Within days of Snap's IPO, Facebook had replicated almost all of Snap's functionality across of all Facebook's platforms, demonstrating with brutal efficiency that the insult of 2013 was never forgotten. And all that Snap could do was mutter "Copycat" and hope that its badly-damaged stock price would someday recover. But if allegations of Facebook "copying" Snap is what Spiegel is relying on, Facebook seems to have that shit covered.

Zuck is trotting out Systrom to respond to the argument that Instragram has ripped Snap off by rolling out its immediately popular "Stories" function, and Systrom's talking points seem to be an unequivocal "Yeah. So what?"

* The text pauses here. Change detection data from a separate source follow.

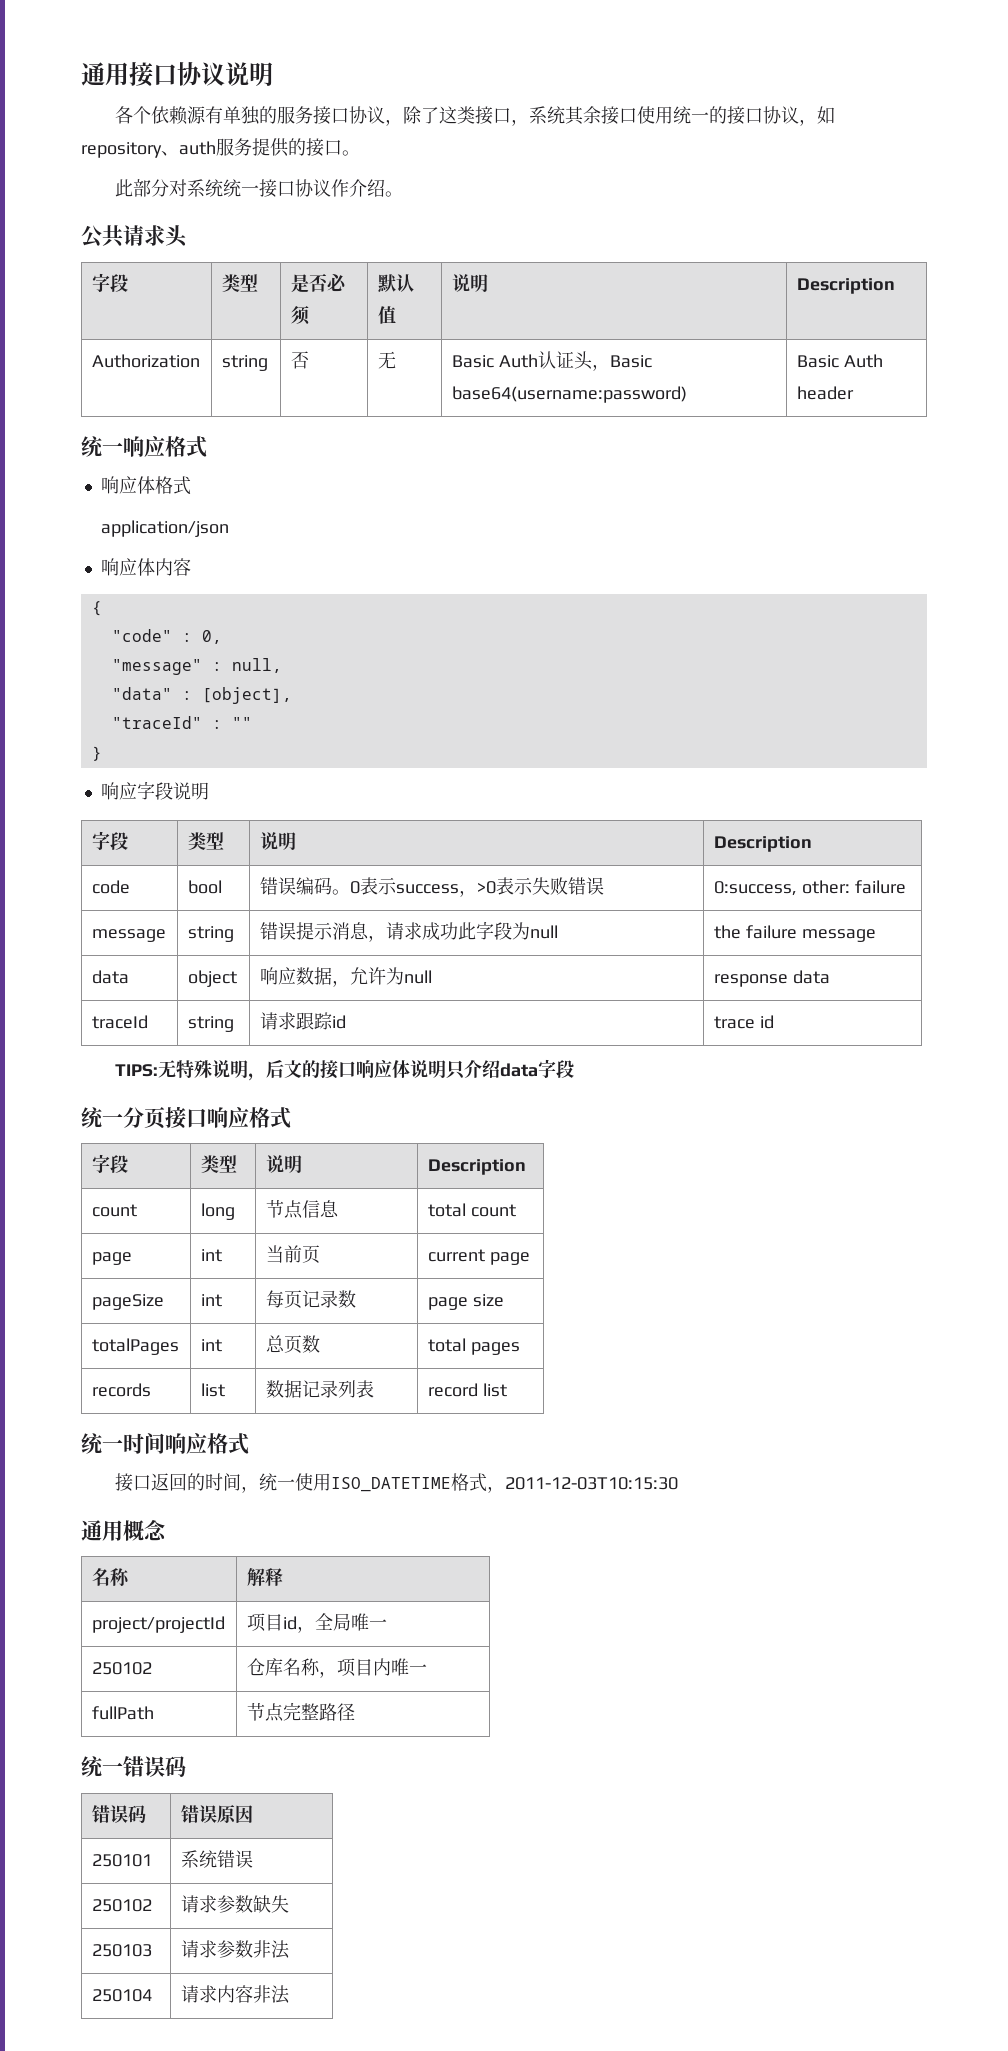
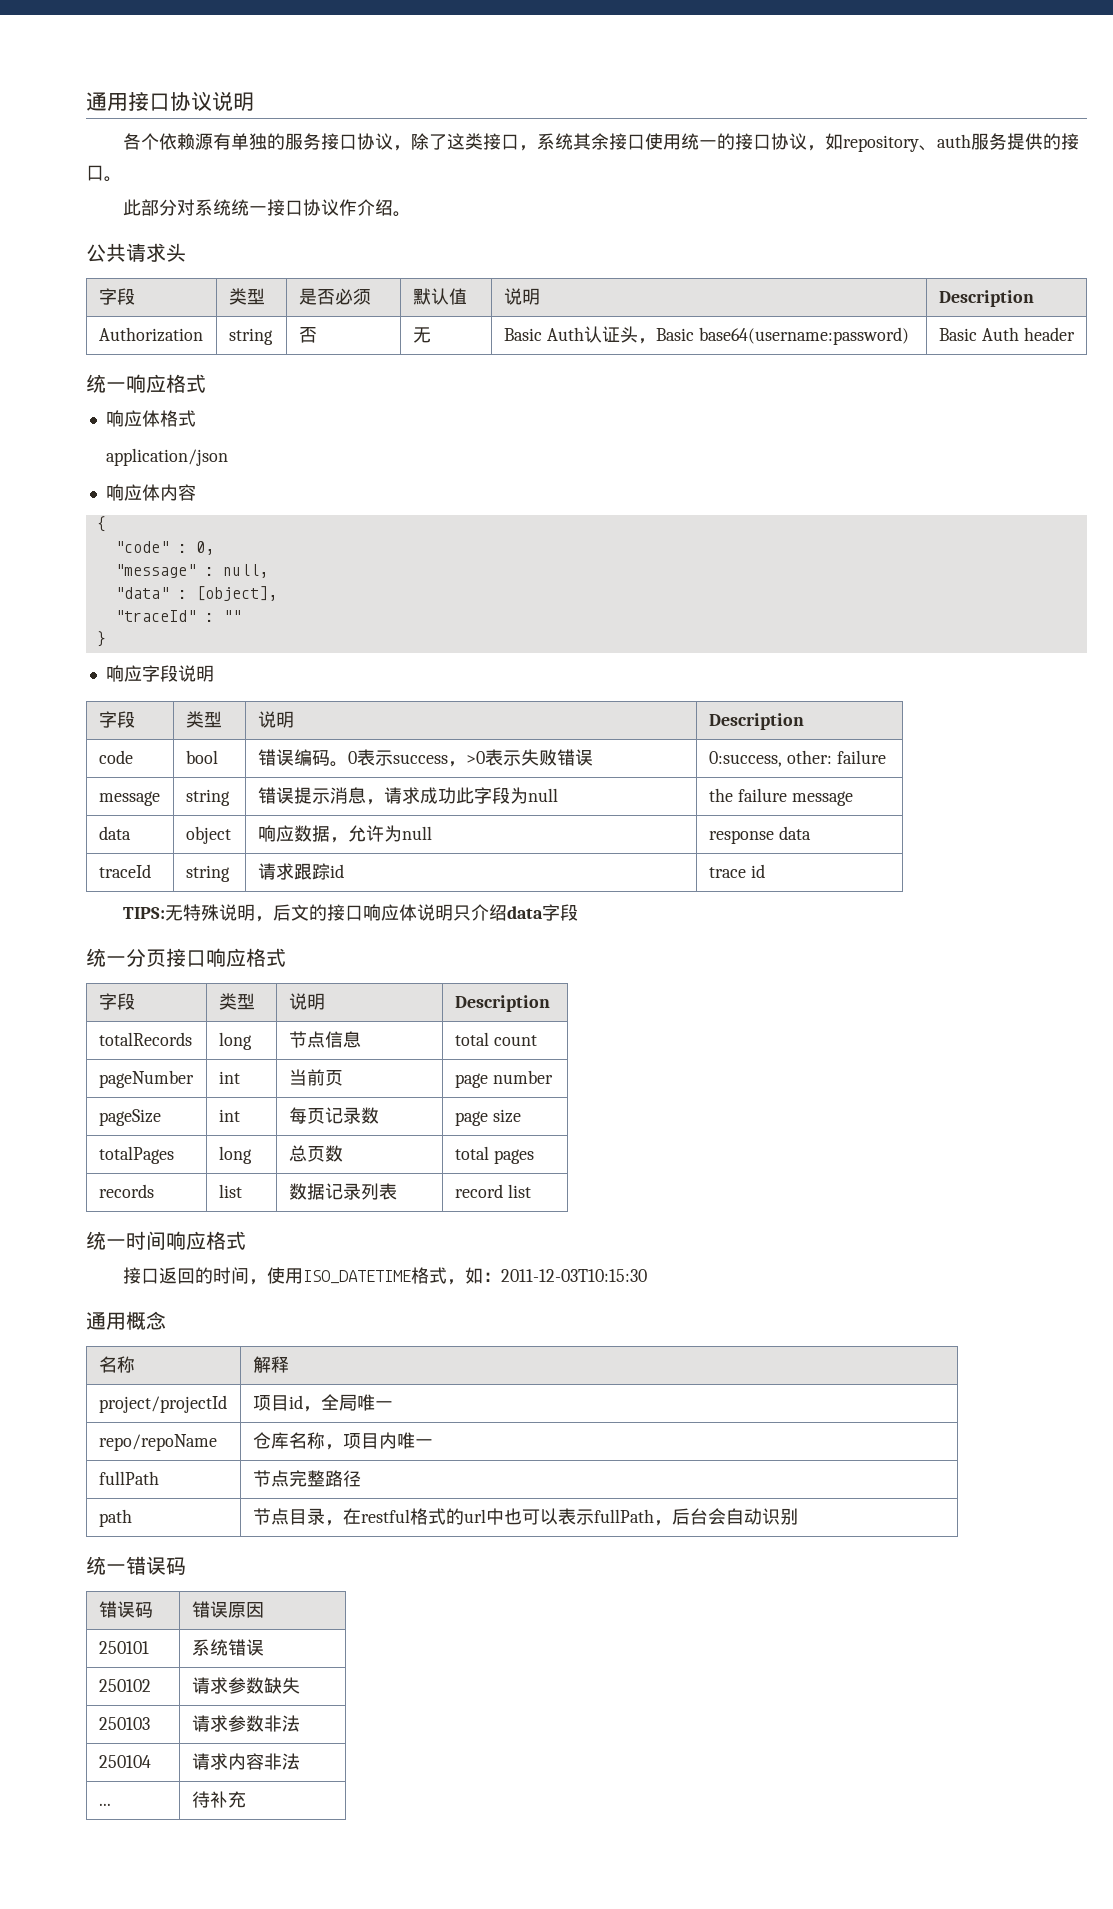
[91,1204,137,1217] count -> [98,1032,192,1046] totalRecords
[91,1252,132,1265] page -> [98,1070,194,1088] pageNumber
[427,1249,530,1265] current page -> [454,1070,553,1088] page number
[200,1339,222,1352] int -> [218,1146,252,1164] long
[259,1473,296,1491] 统一 -> (267, 1282) none
(506, 1489) none -> [464,1267,501,1284] 如：
[91,1662,152,1675] 250102 -> [98,1434,217,1451] repo/repoName
(355, 1712) none -> [98,1509,132,1527] [252,1508,798,1526] // path | 节点目录，在restful格式的url中也可以表示fullPath，后台会自动识别
(290, 1994) none -> [98,1803,111,1806] [191,1791,246,1808] // ... | 待补充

WSJ: What about the narrative that Instagram is taking features from the Snapchat playbook?
Mr. Systrom: Stories is definitely similar to Snapchat. I think anyone would say that. The first time you see a product show up somewhere else it feels a lot like copying but imagine a world where the only car was the Ford Model T. I’m really glad there are a lot of car companies producing different cars. Just because they have wheels and windows and AC doesn’t mean that you’re copying. You’ve got DreamWorks and Pixar and Disney, they’re all doing computer-animated film. That doesn’t mean they’re copying each other. They’re building upon a technology. I would just judge [Stories] based on how many people use it actively, which is over 200 million every day. It clearly provides unique value to people that they’re not getting elsewhere.

That right there is the most verbose way of saying "Fuck Snapchat" that you will ever read in your life.